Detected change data

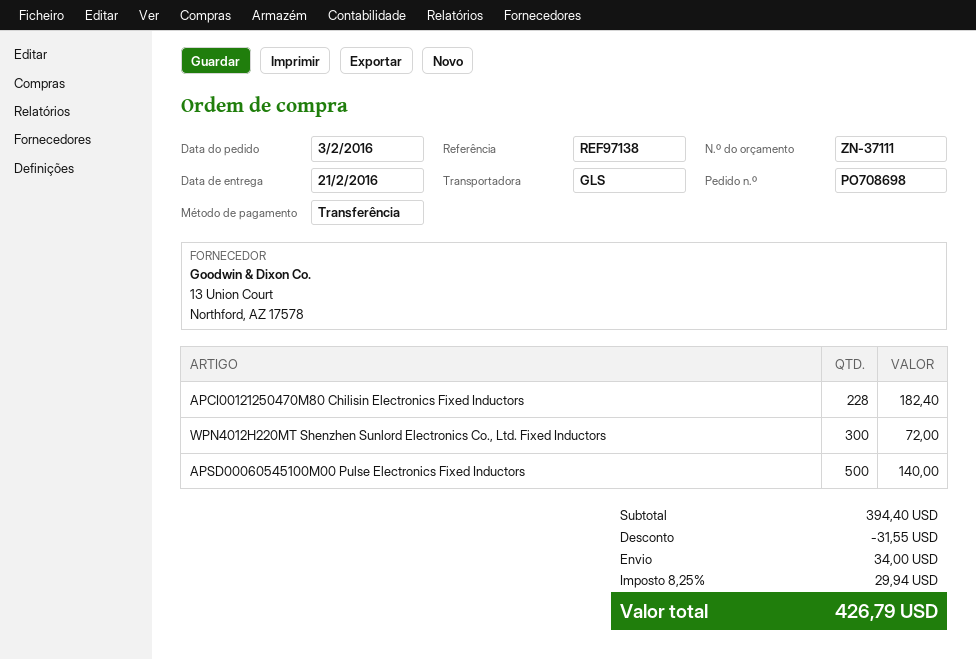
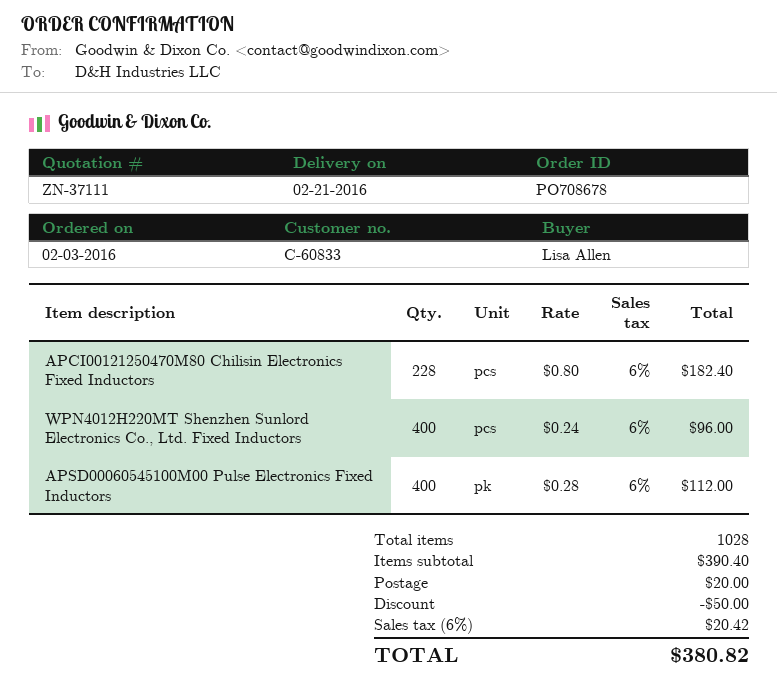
order number: PO708698 -> PO708678
WPN4012H220MT Shenzhen Sunlord Electronics Co., Ltd. Fixed Inductors: 300 for 72.00 -> 400 for 96.00
APSD00060545100M00 Pulse Electronics Fixed Inductors: 500 for 140.00 -> 400 for 112.00
subtotal: 394.40 -> 390.40
discount: 31.55 -> 50.00
shipping: 34.00 -> 20.00
tax: 8.25% = 29.94 -> 6% = 20.42
total: 426.79 -> 380.82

WHAT YOU SHOULD DO » Except for the pictures, copy every line of the records above exactly.

SOLUTION TO THE PROBLEM »
order number: PO708698 -> PO708678
WPN4012H220MT Shenzhen Sunlord Electronics Co., Ltd. Fixed Inductors: 300 for 72.00 -> 400 for 96.00
APSD00060545100M00 Pulse Electronics Fixed Inductors: 500 for 140.00 -> 400 for 112.00
subtotal: 394.40 -> 390.40
discount: 31.55 -> 50.00
shipping: 34.00 -> 20.00
tax: 8.25% = 29.94 -> 6% = 20.42
total: 426.79 -> 380.82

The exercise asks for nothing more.